- INPUT:
= = = = = = =

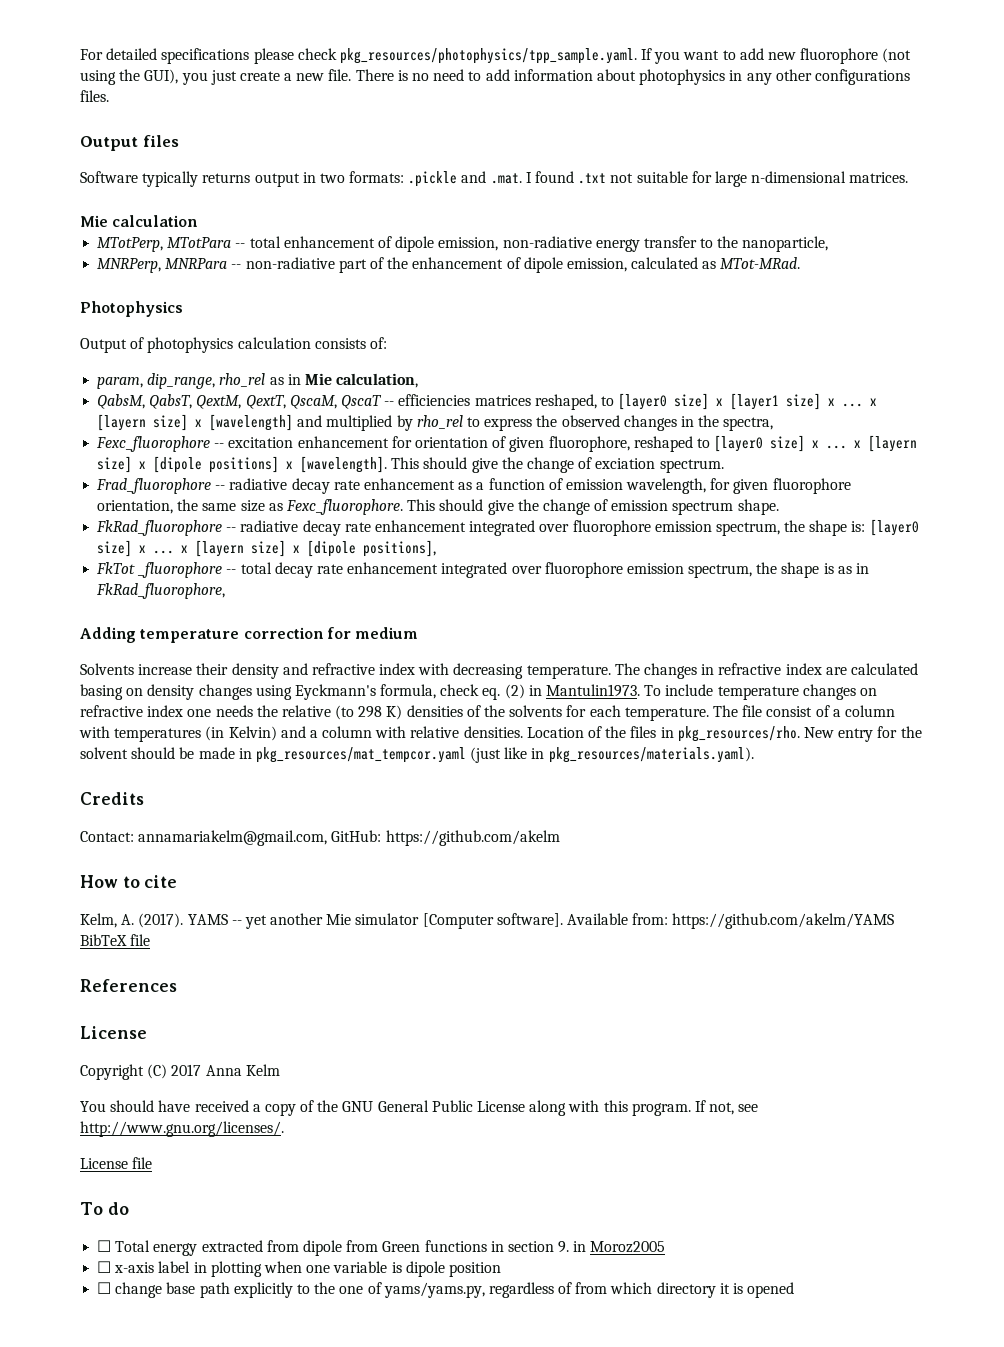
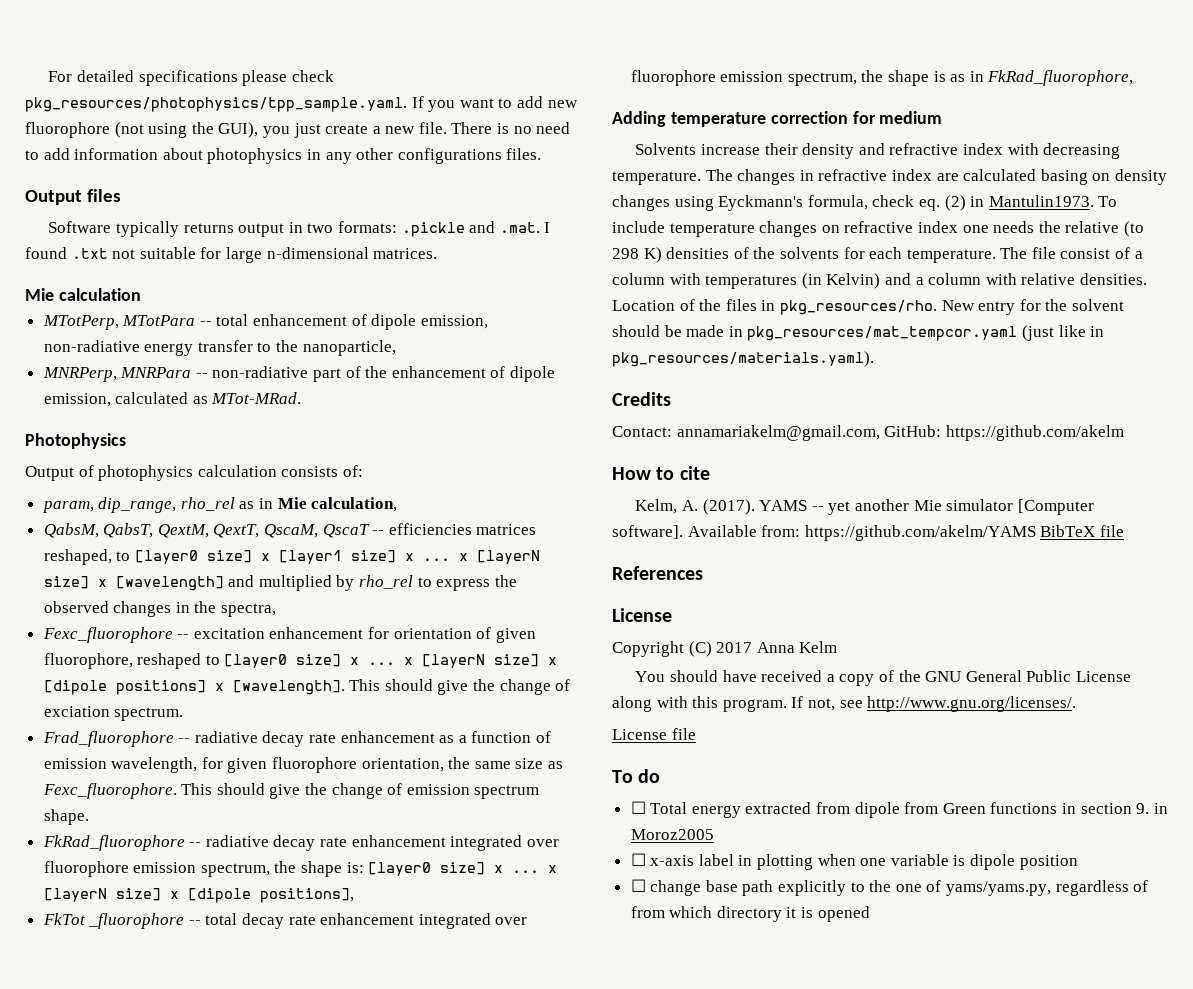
[97,414,147,431] [layern -> [476,550,540,564] [layerN
[868,435,918,452] [layern -> [422,654,486,668] [layerN
[195,540,245,557] [layern -> [43,888,107,902] [layerN

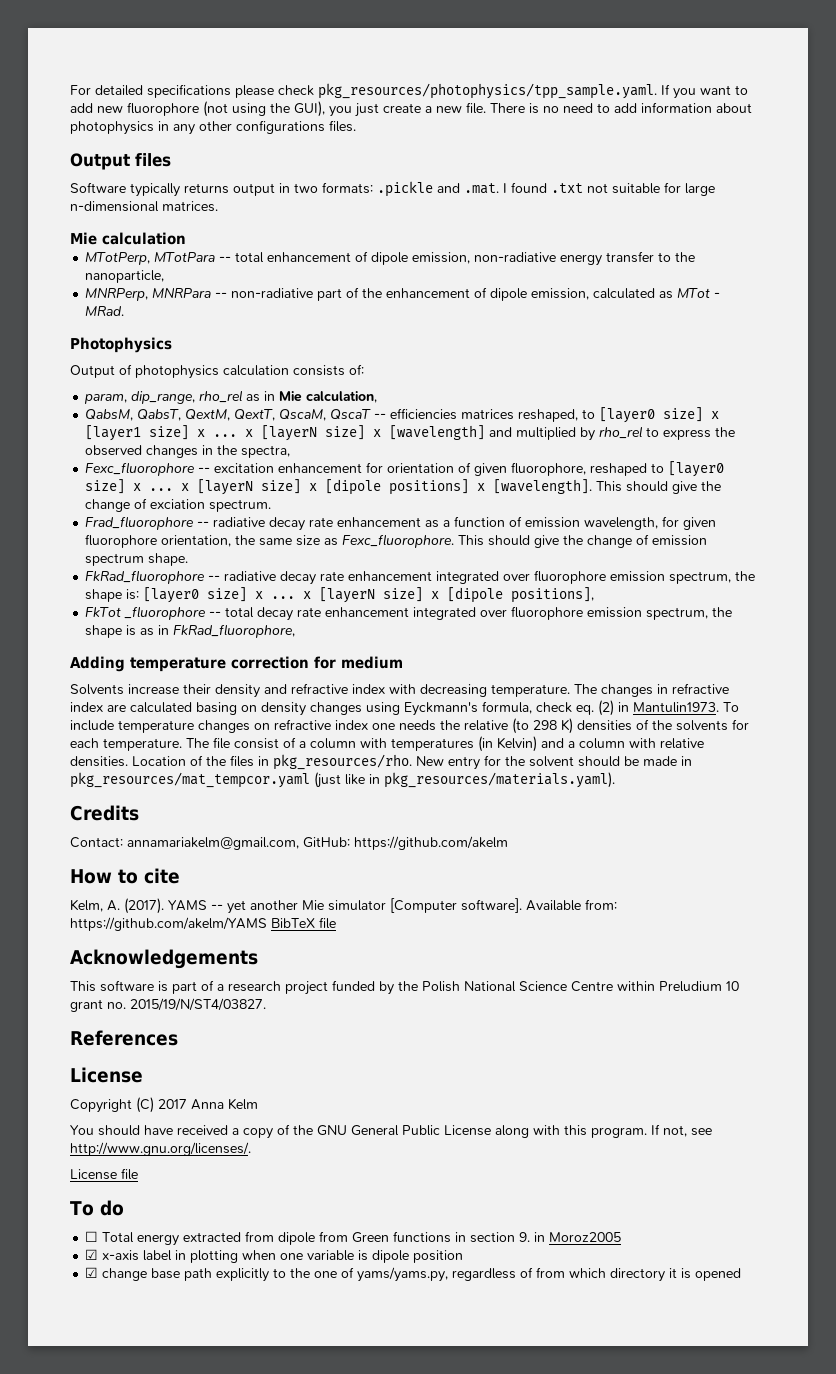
[211,392,302,404] MTot-MRad. -> [677,288,721,298] [85,306,125,316] MTot - MRad.
(1124, 531) none -> [70,949,258,969] [70,980,739,995] [70,998,266,1012] // Acknowledgements // This software is part of a research project funded by the Polish National Science Centre within Preludium 10 grant no. 2015/19/N/ST4/03827.
[630,853,646,866] ☐ -> [85,1249,99,1260] ☑
[630,879,646,892] ☐ -> [85,1267,99,1278] ☑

= = = = = = =

- YOUR GOAL:
Your answer must consist only of the lines from the one with "(1124, 531) none" through the final line of the entries, each retyped exactly.

- RESULT:
(1124, 531) none -> [70,949,258,969] [70,980,739,995] [70,998,266,1012] // Acknowledgements // This software is part of a research project funded by the Polish National Science Centre within Preludium 10 grant no. 2015/19/N/ST4/03827.
[630,853,646,866] ☐ -> [85,1249,99,1260] ☑
[630,879,646,892] ☐ -> [85,1267,99,1278] ☑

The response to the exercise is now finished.